LA CAMERA DEGLI DEI

 

I

Soffia un vento

d’amore

nella camera degli dei.

Libri e libri,

antiche icone.

Sono abitata da angeli

dimentichi di luce.

Ci sono dei giorni

che somigliano

al mare,

distante di sogni.

Si incagliano i venti

a un sole calante.

Ora, upupe  rosse.

Questo giallo

che tinge la via,

è parabola,

di un dio nascosto

che oblia la luce.

 

II

Questo filo

giunge alla sera.

Oblio di stupore.

Immemore,

ritorno là,

nella camera degli dei.

Non ho voglie.

Si perde nell’altro,

ciò che credevo mio.

Illusione di luce.

come privata di occhi.

 

III

L’ala poggia

su un letto di cuori.

E’  il viaggio,

che assomma il dio.

Sola,  io, vagheggio.

La camera degli dei ruota.

Il capo è corvino.

 

IV

Ruota il limbo

che sento.

A- tempo di distanze

associa presenze.

Una bianca colomba trafigge l’aria.

Sarà l’amore ?

 

V

Nella camera degli dei

la porpora e il rosso.

Sangue  vivo.

Forse la fortuna

era solo una bimba,

povera di cenci.

Monete d’oro coniate.

Lunghi anelli coltelli.

Anfore- muschio.

Anfratto celeste.

 

VI

Solo l’ombra

si siede

nella camera degli dei.

Specchi invisibili,

immagini- simili- oro.

Il tempo dell’angelo

è scandito.

Sospeso il tempo.

Ciò che sento

è l’altitudine.

delle aquile.

 

VII

La camera degli dei

sospira.

Sera mantata.

Piume azzurre

accendono ciò,

che spegne l’occhio.

Giunge sopra di me

un mantello bianco.

Vedo di stelle.

Occhio luce.

Universo- tigre

si fa di gesso.

Fiumi- Lete.

Viaggiano.


 

OLTRE

 

Strade di meteore

percorrono i miei occhi.

Tra ponti  di memorie,

fiumi che attraversano

l’azzurro,

lacerano,

le foto mute che siamo stati,

arcobaleni ora sereni, ora corrosi,

tra un ardire e un pensiero,

già  oltre il gradino  della vita

a scacchi.

Stagioni sonnolente

aprono varchi

verso il fluire,

che ci disegna,

girasoli  d’oro,

limbica alchimia di sogni.

Dal tempo,

gli orli  dell’orizzonte,

vertigine di sventrate pupille.

Buca  scavata di tarli

nella gabbia di leoni rossi.


SENZA TITOLO

Memoria svenuta.

Occhi palpitano al risveglio,

Echi frantumati, albe nascoste

giaciglio di amanti.

Fredde alture di ricordi

tumulano il limbo.

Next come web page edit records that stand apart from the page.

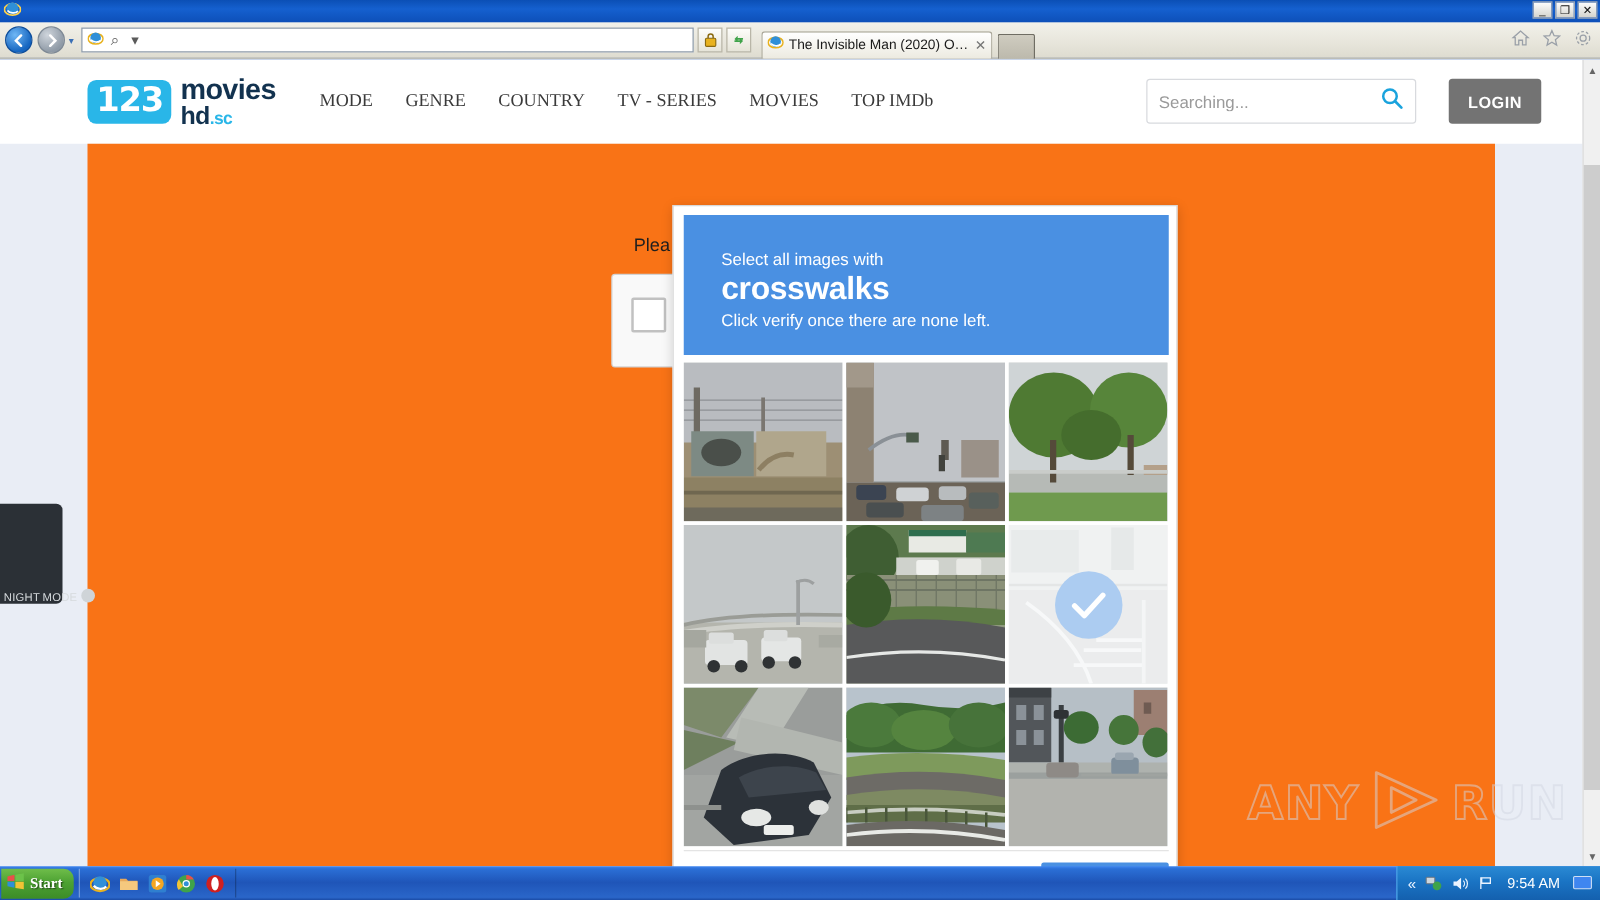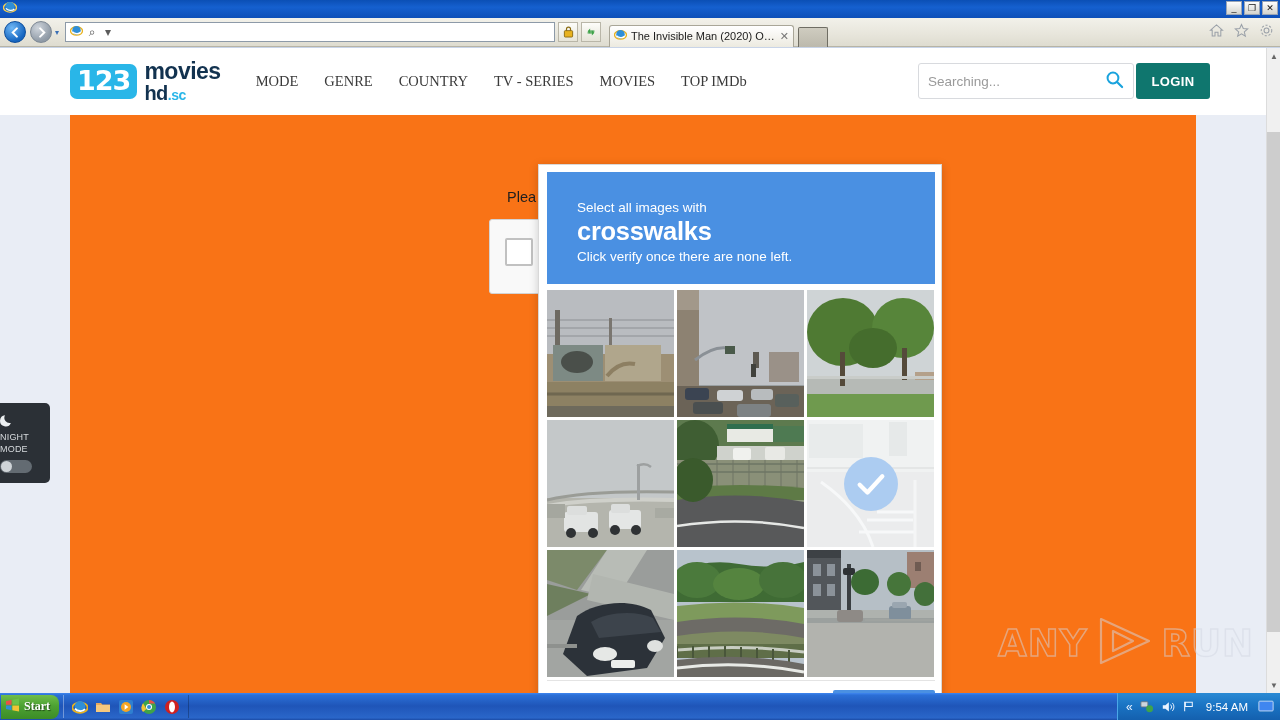--- a/index.html
+++ b/index.html
@@ -104,32 +104,32 @@
   }
   #logo .wordmark { line-height: 1.0; }
   #logo .wm-top { font-size: 23px; font-weight: bold; color: #12324f; letter-spacing: -0.5px; }
   #logo .wm-bot { font-size: 20px; font-weight: bold; color: #12324f; letter-spacing: -0.5px; }
   #logo .wm-bot .tld { color: #29b6e8; font-size: 14px; }
   #mainnav { display: flex; gap: 26px; margin-left: 35px; }
   #mainnav a {
     font-family: "Liberation Serif", serif;
     font-size: 14.5px; color: #3a3a3a; text-decoration: none; white-space: nowrap;
   }
-  #searchwrap { position: absolute; right: 56px; top: 15px; display: flex; align-items: center; gap: 2px; }
+  #searchwrap { position: absolute; right: 33px; top: 15px; display: flex; align-items: center; gap: 26px; }
   #searchbox {
     width: 216px; height: 36px; border: 1px solid #d8dade; border-radius: 3px;
     background: #fff; display: flex; align-items: center; padding: 0 9px;
   }
   #searchbox input {
     flex: 1; border: none; outline: none; font-size: 13.5px; color: #333;
     font-family: "Liberation Sans", sans-serif; background: transparent;
   }
   #searchbox input::placeholder { color: #9a9a9a; }
   #login-btn {
-    width: 74px; height: 36px; background: #0f766e; border-radius: 3px;
+    width: 74px; height: 36px; background: #737373; border-radius: 3px;
     color: #fff; font-size: 13px; font-weight: bold; letter-spacing: .4px;
     display: flex; align-items: center; justify-content: center;
   }
   #content-area {
     position: absolute; left: 70px; top: 67px; width: 1126px; height: 578px;
     background: #f97316;
   }
   #please-text {
     position: absolute; left: 437px; top: 74px;
     font-size: 14.5px; color: #1f1f1f; white-space: nowrap;
@@ -181,21 +181,21 @@
     position: absolute; right: 0px; top: 9px; width: 102px; height: 38px;
     background: #4a90e2; color: #fff; font-size: 13.5px; font-weight: bold;
     letter-spacing: .6px; display: flex; align-items: center; justify-content: center;
     border-radius: 2px;
   }
 
   
   #night-mode {
     position: absolute; left: 0; top: 355px; width: 50px; height: 80px;
     background: #2b3036; border-radius: 0 5px 5px 0;
-    display: flex; flex-direction: column; align-items: flex-start;
+    display: flex; flex-direction: row; align-items: flex-end;
     justify-content: center; gap: 2px;
   }
   #night-mode .moon { color: #eceff1; font-size: 15px; line-height: 1; }
   #night-mode .nm-label {
     color: #d6dadd; font-size: 9px; line-height: 10px; text-align: center; letter-spacing: .2px;
   }
   #nm-toggle {
     width: 32px; height: 13px; border-radius: 7px; background: #636b72;
     margin-top: 4px; position: relative;
   }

Semenza  iridescente.

Come suono l’eco risponde

“niente”.

Mare vuoto di ninfe ,

perdite d’,ali

in evanescenti aurore ,

deviano decorsi d’autunno  sugli orli della sera.

Merli di sera

nello scenario  di tegole.

Su alte vette la memoria ride

profana di pianto,

altalena di meridiane.

Solo tempo di furia

tra le mani,

suono di limbi perduti,

dall’eco di una semenza ossessiva.

Giacciono momenti d’amore

negli spartiacque dell’anima.

Solo  canti di  ninfe

tra sparse aurore

chiamano l’alchimia del sole.

Tacciono i gridi nella memoria

trattenuti come incaglio di nave.

Upupe nere sui lastricati di sogni.

Tutto smemora, e l’anima veleggia  ammaliata

in gorghi di sirene rosse.

S’illanguidisce la nave lontana

dell’ andare.

Nell’isola del ricordo

tutto era oro,

l’amore non era l’ala del rimpianto.

All’ itaca del mio cuore il ritorno è stremante.

Ancoro piu’ in la’

le veglie di un sonno,

distanze,

che solo le mappe possono conoscere.

Attraverso fluidi, un fondo di lentezze.

Nella memoria,  gli spazi, inconsistenti stelle,

fermi come tumuli, creano le origini.

La profondita’ che emerge,

croce d’oro tra coralli di muschi.

Cerchi di lune nelle vertebre dell’universo.

Ellissi di  archetipi che mi saccheggiano.